On 12 March 2018, a public notice regarding the availability of WIPO Digital Access Service (DAS) for retrieving priority documents with effect from 31 January 2018 was issued. Now, once the access code is received, applicants should request WIPO’s international bureau to retrieve the priority document from the DAS portal. Therefore, the applicant doesn’t have to re-submit the priority documents in different patent offices. They can simply inform the respective patent office to retrieve the priority documents from the DAS portal by using the access code.

In the same context, the IPO had been operating as an accessing office of WIPO CASE, a centralized platform for search and examination documents. However, since February 2018, the IPO is now also operating as a providing office. Hence, the search and examination reports generated by the IPO can now be accessed by other patent offices participating in WIPO CASE.

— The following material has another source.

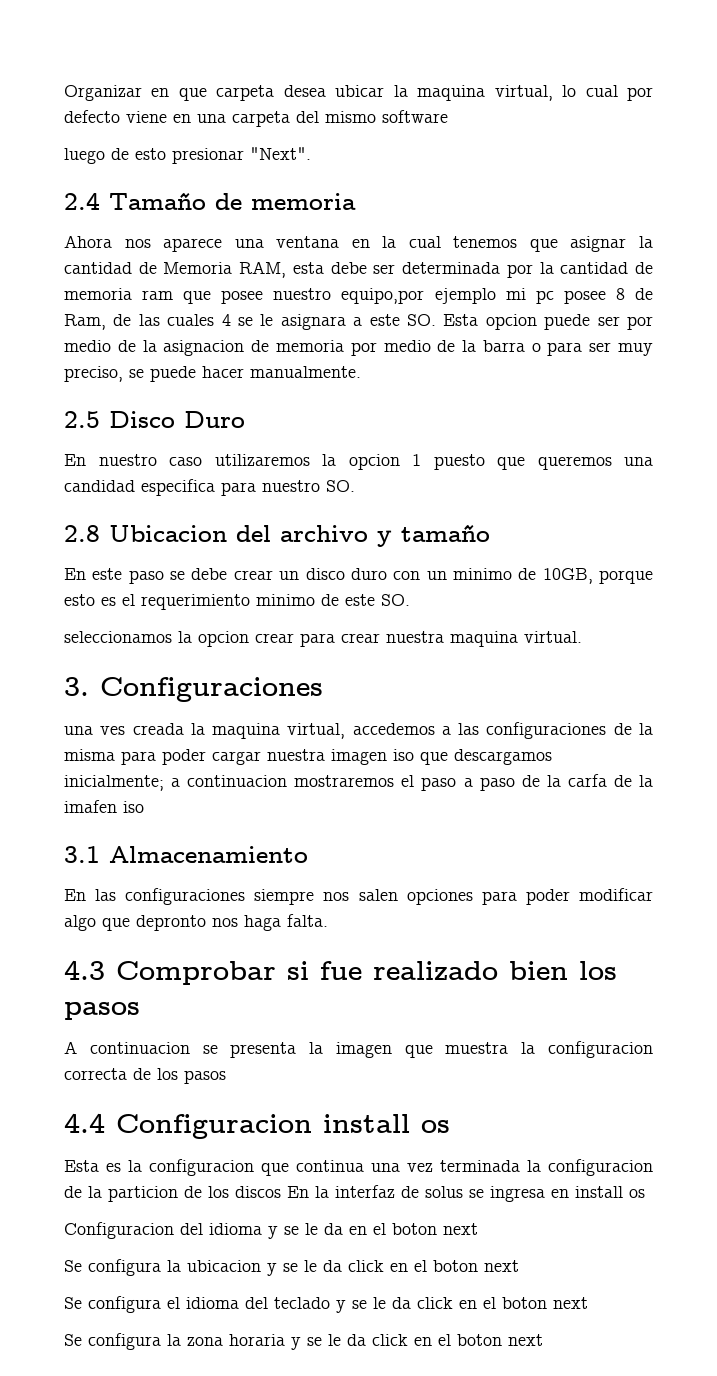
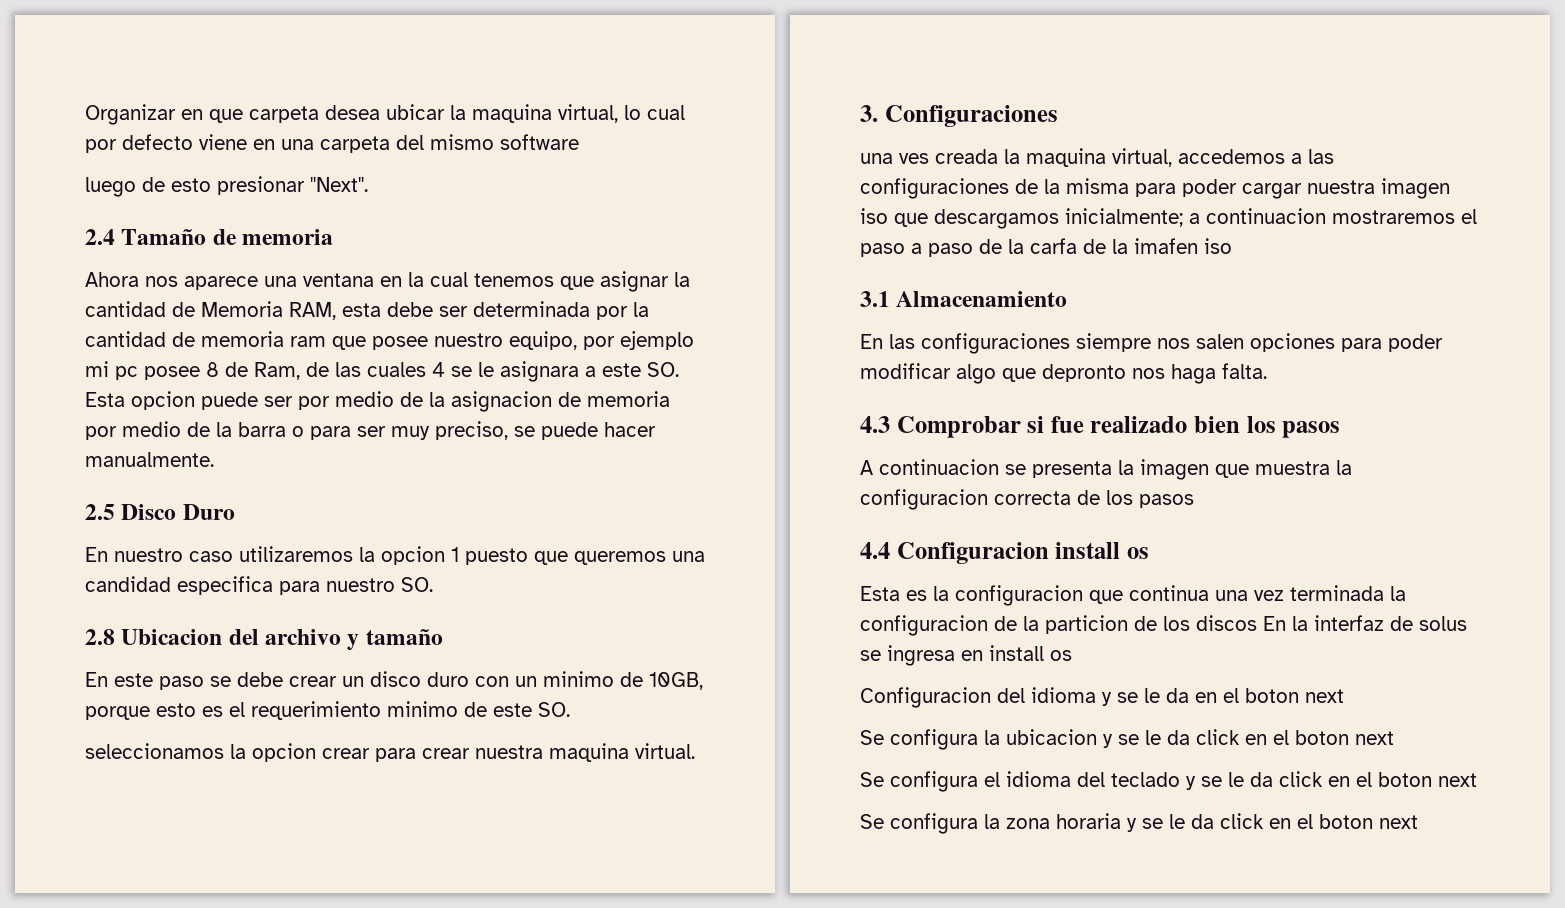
[341,288,425,304] equipo,por -> [509,331,615,350] equipo, por

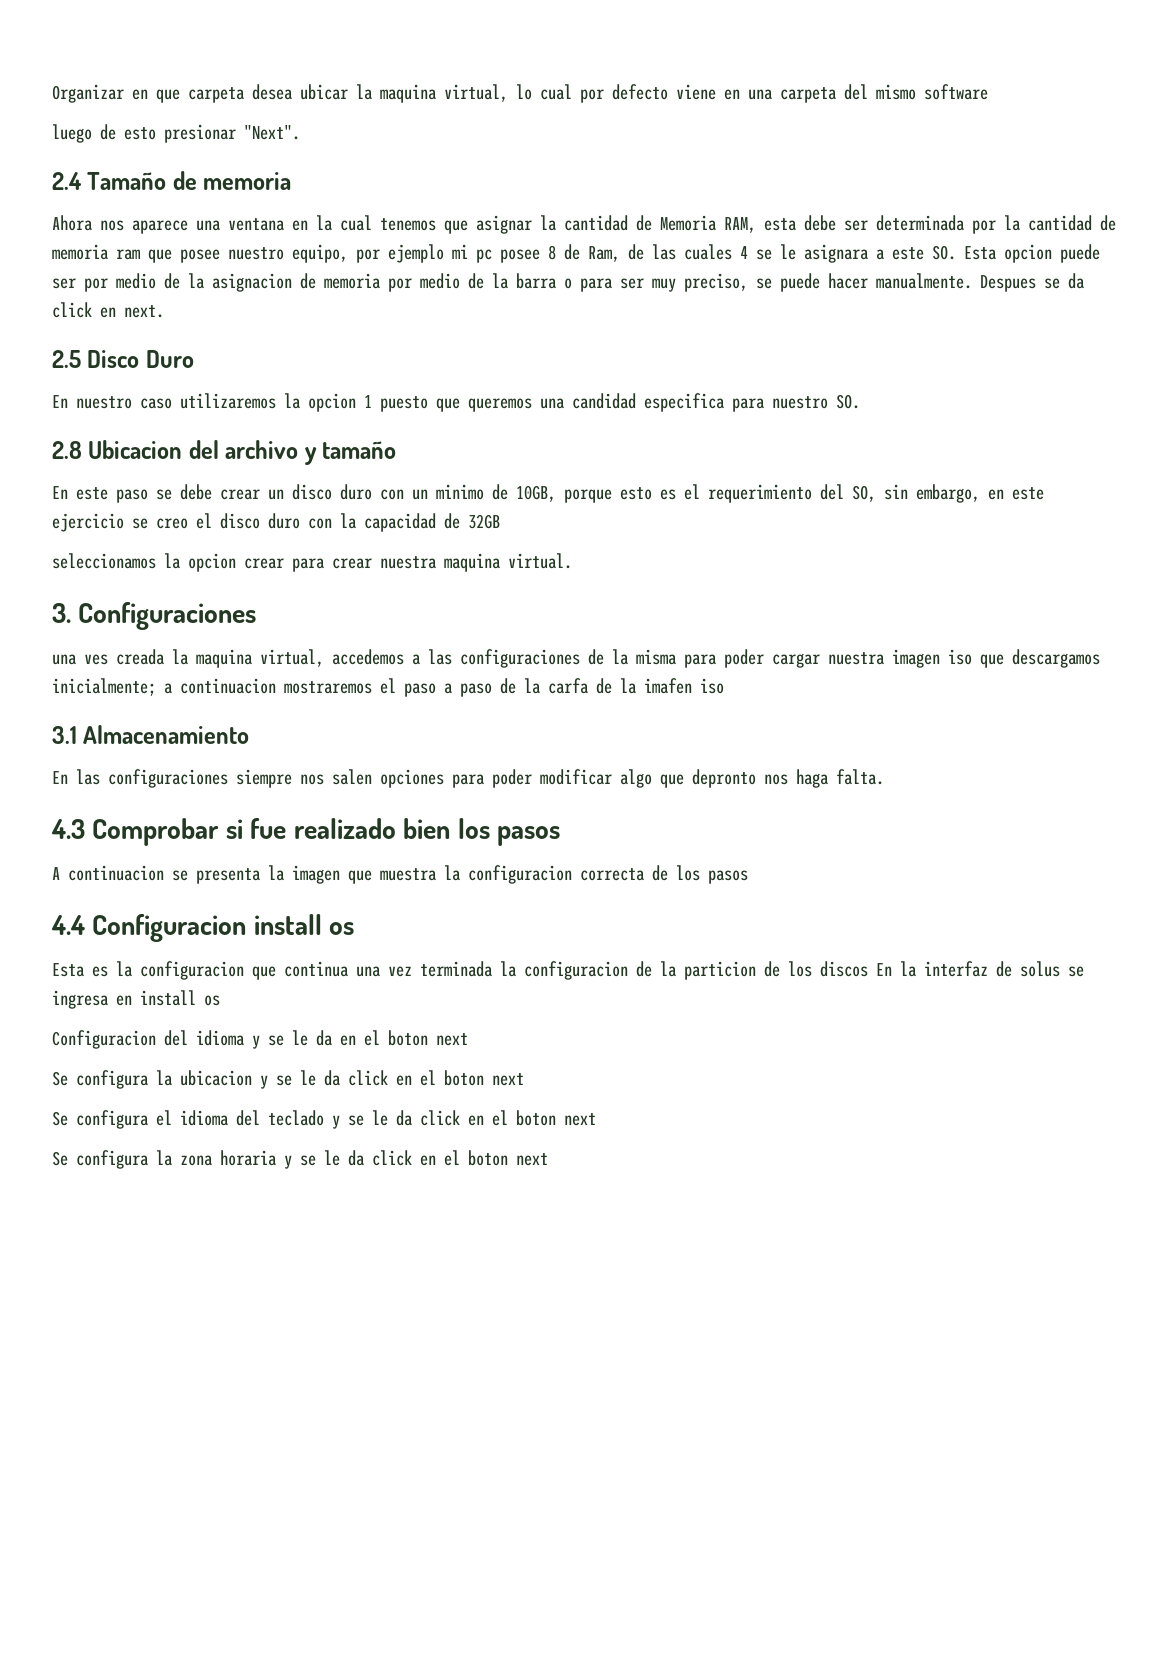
(214, 459) none -> [980,273,1084,292] [52,302,164,318] Despues se da click en next.
[387,701,570,717] minimo de este SO. -> [820,484,1044,503] [52,513,500,532] del SO, sin embargo, en este ejercicio se creo el disco duro con la capacidad de 32GB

There were also some notable judicial developments in 2018, one of which was related to Standard Essential Patent (SEP). In 2018, India witnessed a decision by Delhi High Court on the first SEP case after a fast-track full trial. Considering that this was the first time that a fast-track full trial of an SEP case was held in India, it created a stir in the industry.

The case related to determination of infringement of a patent owned by Philips over DVD technology. The patent in question was declared an SEP by the European Patent Office as well as the US Patent and Trademark Office. The defendants were importing DVD player components and assembling them in India. The court recognized the Philips claims of the patent being SEP, and a decree of punitive damages was passed in favour of the plaintiff.

Similarly, in the matter of Koninklijke Philips Electronics NV (plaintiff) v Rajesh Bansal and Ors (defendants), in an order dated 12 July 2018, Delhi High Court decreed the suit in favour of the plaintiff for infringement of its SEP. The court recognized the essentiality of the patent related to the DVD playback technology, and awarded damages in favour of the plaintiff. These judgments involving recognition of the SEPs and associated royalty are of course quite promising for technology owners.

Clearly, recent developments in the realm of patent laws have been of a diversified nature. The efforts being made by the Indian government are quite evident and look promising for stakeholders. The IPO’s embrace of digital technology, strong and rapidly evolving legislature, and invitation of constructive involvement of the stakeholders are some of the many steps that are driving the Indian IP ecosystem towards a steady and bright road to growth and development.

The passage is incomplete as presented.